I know that is a controversial thing to hear for many people, but let’s explore the idea a little more. We have been led to believe that love is altruistic and to expect something back when you care about another is somehow unworthy or even unhealthy. This is based on the view that being selfless and expecting nothing in return is the ideal state to be in.

An understanding of human behaviour makes it clear that such a state is not truly achievable and indeed when I am working with people who strive to be selfless, they are invariably consumed with guilt and stress when they keep giving in relationships but not getting back. They think the fault lies with them, that they are somehow less than others because they are unhappy with that imbalance.

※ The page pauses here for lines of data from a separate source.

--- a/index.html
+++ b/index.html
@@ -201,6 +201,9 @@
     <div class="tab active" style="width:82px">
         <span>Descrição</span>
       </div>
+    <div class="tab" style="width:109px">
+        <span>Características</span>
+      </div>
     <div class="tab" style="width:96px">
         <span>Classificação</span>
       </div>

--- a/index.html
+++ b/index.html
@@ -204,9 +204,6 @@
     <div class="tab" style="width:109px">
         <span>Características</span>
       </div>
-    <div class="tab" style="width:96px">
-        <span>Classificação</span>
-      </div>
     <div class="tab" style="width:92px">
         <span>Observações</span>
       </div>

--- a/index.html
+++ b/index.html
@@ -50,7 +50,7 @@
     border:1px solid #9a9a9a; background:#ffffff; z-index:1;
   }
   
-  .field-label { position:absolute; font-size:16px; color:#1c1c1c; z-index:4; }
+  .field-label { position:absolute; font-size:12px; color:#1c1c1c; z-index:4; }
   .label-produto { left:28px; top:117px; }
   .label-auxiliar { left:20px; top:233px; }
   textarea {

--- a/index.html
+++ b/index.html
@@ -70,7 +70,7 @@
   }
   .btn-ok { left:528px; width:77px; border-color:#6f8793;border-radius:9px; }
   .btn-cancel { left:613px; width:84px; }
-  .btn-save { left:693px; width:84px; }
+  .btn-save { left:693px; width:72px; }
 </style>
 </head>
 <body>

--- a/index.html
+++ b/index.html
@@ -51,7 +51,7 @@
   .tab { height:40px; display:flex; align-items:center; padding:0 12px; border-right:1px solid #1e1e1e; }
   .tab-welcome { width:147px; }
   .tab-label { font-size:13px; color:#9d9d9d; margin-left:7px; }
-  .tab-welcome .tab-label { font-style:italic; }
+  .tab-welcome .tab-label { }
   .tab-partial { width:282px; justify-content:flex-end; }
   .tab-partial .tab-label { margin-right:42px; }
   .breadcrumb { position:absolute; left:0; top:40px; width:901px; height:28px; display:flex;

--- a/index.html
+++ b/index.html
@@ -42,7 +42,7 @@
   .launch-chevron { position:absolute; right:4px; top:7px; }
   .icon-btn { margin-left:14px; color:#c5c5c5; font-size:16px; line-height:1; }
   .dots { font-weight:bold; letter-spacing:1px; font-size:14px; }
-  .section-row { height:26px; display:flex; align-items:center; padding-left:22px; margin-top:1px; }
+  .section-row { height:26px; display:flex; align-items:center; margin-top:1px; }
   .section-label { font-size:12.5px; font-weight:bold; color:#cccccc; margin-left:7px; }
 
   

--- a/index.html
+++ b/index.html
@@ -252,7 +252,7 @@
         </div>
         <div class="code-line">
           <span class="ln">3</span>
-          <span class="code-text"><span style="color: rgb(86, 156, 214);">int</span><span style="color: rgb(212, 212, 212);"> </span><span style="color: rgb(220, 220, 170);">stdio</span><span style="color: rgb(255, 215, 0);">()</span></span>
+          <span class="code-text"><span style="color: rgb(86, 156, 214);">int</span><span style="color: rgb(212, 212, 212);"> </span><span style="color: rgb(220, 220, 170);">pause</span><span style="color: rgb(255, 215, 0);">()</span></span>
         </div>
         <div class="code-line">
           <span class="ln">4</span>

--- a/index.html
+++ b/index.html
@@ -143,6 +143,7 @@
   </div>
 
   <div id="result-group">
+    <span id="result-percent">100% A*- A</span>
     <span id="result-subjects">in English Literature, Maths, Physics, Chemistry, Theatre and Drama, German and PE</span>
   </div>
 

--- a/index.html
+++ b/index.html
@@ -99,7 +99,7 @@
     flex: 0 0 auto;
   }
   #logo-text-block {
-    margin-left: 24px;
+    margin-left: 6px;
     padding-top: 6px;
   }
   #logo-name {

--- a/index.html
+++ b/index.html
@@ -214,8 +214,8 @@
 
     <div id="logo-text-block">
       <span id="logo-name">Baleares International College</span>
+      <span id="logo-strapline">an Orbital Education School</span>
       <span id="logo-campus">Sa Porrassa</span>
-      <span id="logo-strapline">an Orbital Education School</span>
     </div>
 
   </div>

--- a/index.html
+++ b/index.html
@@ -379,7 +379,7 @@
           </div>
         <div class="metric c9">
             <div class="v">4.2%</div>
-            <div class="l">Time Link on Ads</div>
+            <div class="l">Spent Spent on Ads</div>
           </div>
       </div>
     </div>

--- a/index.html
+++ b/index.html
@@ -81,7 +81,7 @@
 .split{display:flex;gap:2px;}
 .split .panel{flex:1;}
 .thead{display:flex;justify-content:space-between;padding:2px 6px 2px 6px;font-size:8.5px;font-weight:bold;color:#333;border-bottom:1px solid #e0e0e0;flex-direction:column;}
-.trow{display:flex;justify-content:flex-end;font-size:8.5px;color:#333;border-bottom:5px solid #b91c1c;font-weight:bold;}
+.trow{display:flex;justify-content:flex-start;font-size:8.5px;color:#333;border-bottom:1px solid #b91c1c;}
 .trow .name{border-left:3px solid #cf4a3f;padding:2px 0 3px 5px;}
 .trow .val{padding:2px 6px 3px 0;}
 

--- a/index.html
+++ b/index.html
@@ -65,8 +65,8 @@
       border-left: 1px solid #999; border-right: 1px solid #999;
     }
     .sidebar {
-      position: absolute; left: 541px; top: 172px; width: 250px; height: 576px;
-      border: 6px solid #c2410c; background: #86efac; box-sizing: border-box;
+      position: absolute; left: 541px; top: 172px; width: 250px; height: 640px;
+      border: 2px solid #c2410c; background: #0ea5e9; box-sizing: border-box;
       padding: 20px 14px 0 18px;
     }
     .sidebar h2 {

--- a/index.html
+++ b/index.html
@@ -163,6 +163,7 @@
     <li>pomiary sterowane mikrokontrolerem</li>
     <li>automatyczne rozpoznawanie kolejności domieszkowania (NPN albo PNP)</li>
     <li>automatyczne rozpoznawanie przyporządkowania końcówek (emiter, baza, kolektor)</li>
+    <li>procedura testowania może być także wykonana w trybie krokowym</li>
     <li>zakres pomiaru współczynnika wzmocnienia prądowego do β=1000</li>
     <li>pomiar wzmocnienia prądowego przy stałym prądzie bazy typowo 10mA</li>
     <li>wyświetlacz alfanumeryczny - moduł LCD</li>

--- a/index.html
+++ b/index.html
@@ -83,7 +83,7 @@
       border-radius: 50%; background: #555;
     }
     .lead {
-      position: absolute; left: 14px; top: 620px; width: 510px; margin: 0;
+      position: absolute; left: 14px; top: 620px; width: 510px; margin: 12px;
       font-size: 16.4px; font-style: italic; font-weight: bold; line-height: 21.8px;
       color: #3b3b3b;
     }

We all need to feel safe and secure, to have love and acceptance, to grow and learn, to be free to become our best selves and to achieve and be valued. The purpose of behaviour is very much about getting these needs satisfied and we can measure our success in doing so by how deeply satisfied we are in our life.

It is only through our relationships and interactions with others that we are able to meet our needs. If relationships are healthy, they will not be one sided, they will be needs satisfying for each of the individuals concerned. Very few people will stay forever in a relationship where they are constantly giving to the other and getting nothing back. Those who persevere for too long will often experience deep unhappiness, stress, anger and even physical illness if their needs continue to be unmet.

The transactional nature of healthy relationships doesn’t mean there is a strict accounting of who did what for whom- with the ledger needing to be balanced at the end of each month. There will be times, even extended times like periods of illness, when we will support the other even though they are not capable of giving much back. The relationship can remain healthy because of the deposits each put in prior to the difficult times and also the belief that needs will be met in the future. 

You can easily tell when you have healthy transactional relationships. You will be able to enjoy life- safe in the knowledge that those close to you have your back and will help you meet your needs when you most need them to.